El modelo mostrado en la Figura 9.17 es consistente con cualquier ARN que sirva como molde para la síntesis del ADNc a partir de la ruptura escalonada. Sin embargo, el ARNm de LINE1 se usa claramente con mucha más frecuencia que otros ARN. Todavía se está estudiando la base de la preferencia de la maquinaria de retrotransposición para el ARNm de LINE1. Quizás la endonucleasa y la transcriptasa inversa permanecen asociadas con el ARNm que las codifica una vez completada la traducción, de manera que actúan en cis con respecto al ARNm de LINE1. Otras repeticiones que se han expandido recientemente, como las repeticiones de Alu en humanos, pueden compartir determinantes de secuencia con ARNm de LINE1 para esta preferencia cis.
La evidencia clara de que los retrotransposones pueden moverse a través de un ARN intermedio provino de estudios de los elementos Ty-1 de la levadura por Gerald Fink y sus colegas. Colocaron un elemento Ty-1 particular, llamado TyH3 bajo el control de un promotor GAL, de manera que su transcripción (y transposición) pudiera inducirse añadiendo galactosa al medio. También marcaron TyH3 con un intrón. Después de inducir la transcripción de TyH3, se encontraron copias adicionales en nuevas ubicaciones en la cepa de levadura. Cuando estos fueron examinados estructuralmente, se descubrió que el intrón había sido removido. Si el transcrito de ARN es el intermedio en el movimiento del elemento Ty-1, se somete a corte y empalme y se puede eliminar el intrón. De ahí que estos resultados se ajusten a la predicción de una transposición mediada por ARN. Demuestran que durante la transposición, el flujo de información de la secuencia Ty-1 es de ADN a ARN a ADN.
Ejercicio 9.4
Si la levadura Ty-1 se moviera por el mecanismo ilustrado para la transposición replicativa mediada por ADN en la Figura 9.13, ¿qué se predeciría en el experimento que acabamos de esbozar? Además, ¿esperarías un incremento en la transposición cuando se induce la transcripción?

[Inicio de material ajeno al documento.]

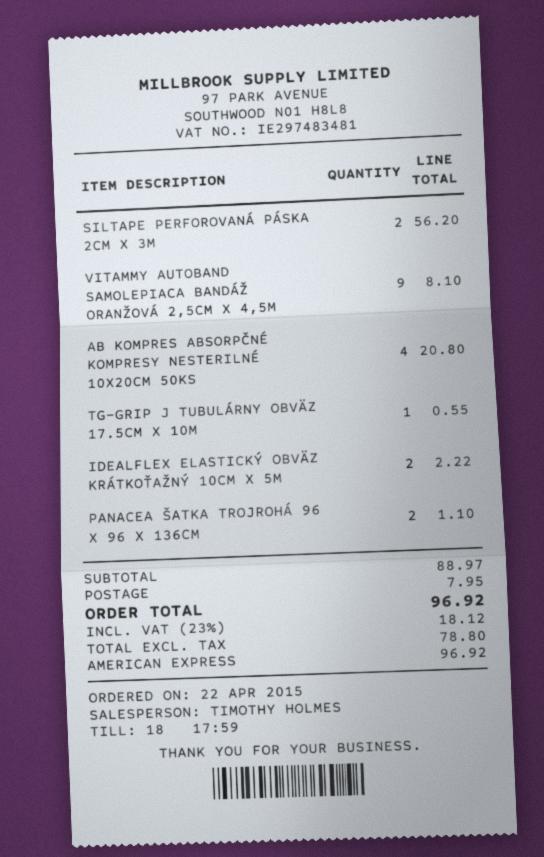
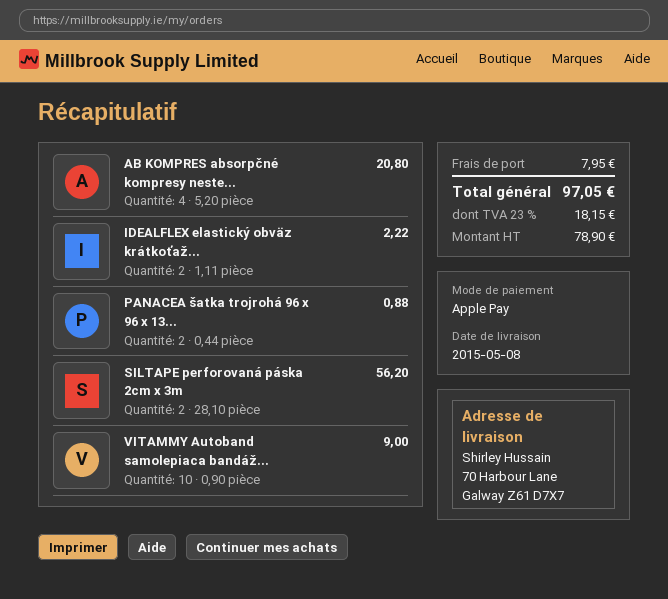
payment method: American Express -> Apple Pay
VITAMMY AUTOBAND SAMOLEPIACA BANDÁŽ ORANŽOVÁ 2,5CM X 4,5M: 9 for 8.10 -> 10 for 9.00
TG-GRIP J TUBULÁRNY OBVÄZ 17.5CM X 10M: 1 for 0.55 -> none
PANACEA ŠATKA TROJROHÁ 96 X 96 X 136CM: 2 for 1.10 -> 2 for 0.88
net: 78.80 -> 78.90
tax: 23% = 18.12 -> 23% = 18.15
total: 96.92 -> 97.05

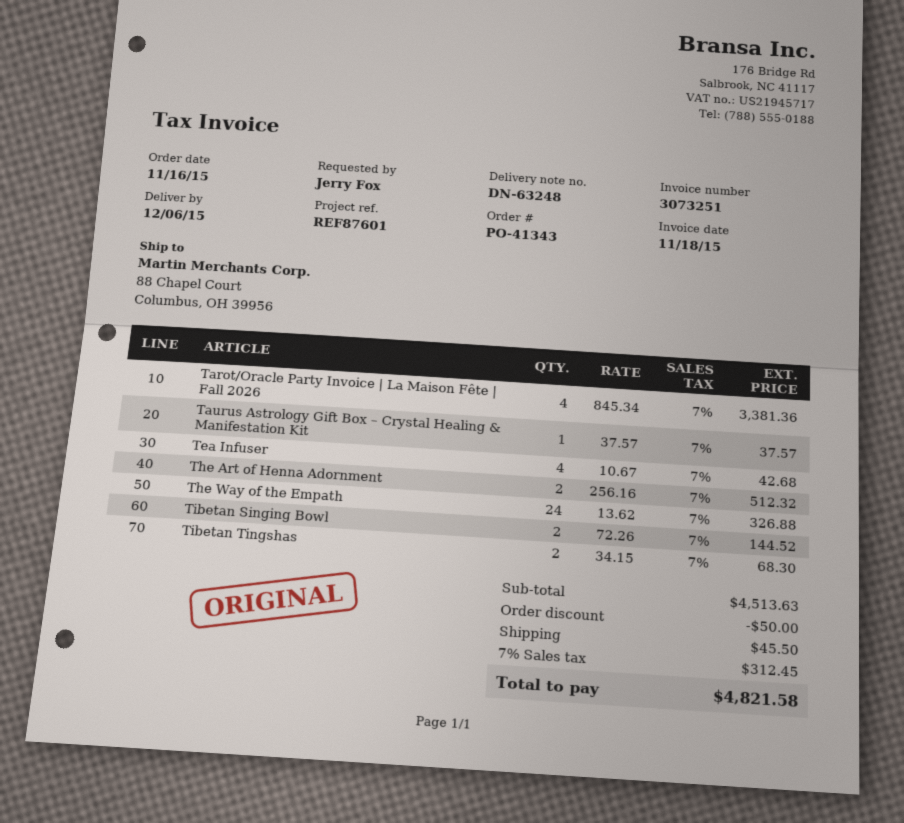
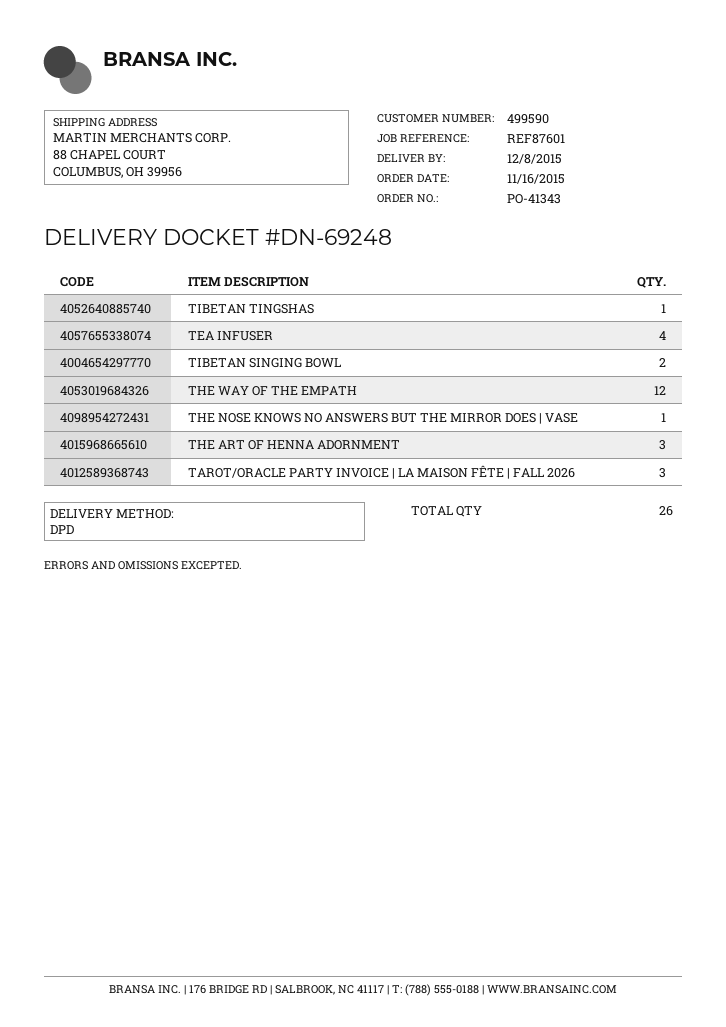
delivery note number: DN-63248 -> DN-69248
delivery date: 2015-12-06 -> 2015-12-08
Tarot/Oracle Party Invoice | La Maison Fête | Fall 2026: 4 -> 3
Taurus Astrology Gift Box – Crystal Healing & Manifestation Kit: 1 -> none
The Art of Henna Adornment: 2 -> 3
The Way of the Empath: 24 -> 12
Tibetan Tingshas: 2 -> 1
THE NOSE KNOWS NO ANSWERS BUT THE MIRROR DOES | VASE: none -> 1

Consecuencias adicionales de la transposición
Los elementos transponibles no sólo pueden interrumpir los genes o alterar su regulación, sino que pueden provocar reordenamientos adicionales en el genoma. La recombinación homóloga puede ocurrir entre dos secuencias casi idénticas cualesquiera. Así, cuando la transposición hace una nueva copia de un elemento transponible, las dos copias son ahora sustratos potenciales para la recombinación. El resultado de la recombinación depende de la orientación de los dos elementos transponibles entre sí. La recombinación entre dos elementos transponibles en una misma orientación sobre un mismo cromosoma conduce a una deleción, mientras que da como resultado una inversión si están en orientaciones opuestas (Figura 9.18).
La preferencia de la maquinaria de retrotransposición para el ARNm de LINE1 no parece ser absoluta. Muchos genes procesados se han encontrado en genomas eucariotas; estos son genes que no tienen intrones. En muchos casos, se observa en el genoma un gen homólogo con intrones, por lo que parece que estos genes procesados han perdido sus intrones. Es probable que estos se formaron cuando el ARNm procesado derivado del gen homólogo con intrones se copió en ADNc y se reinsertó en el genoma. Muchos, pero no todos, de estos genes procesados son pseudogenes, es decir, han sido mutados de tal manera que ya no codifican proteínas. Otros ejemplos de genes procesados activos se han insertado junto a promotores y codifican proteínas funcionales.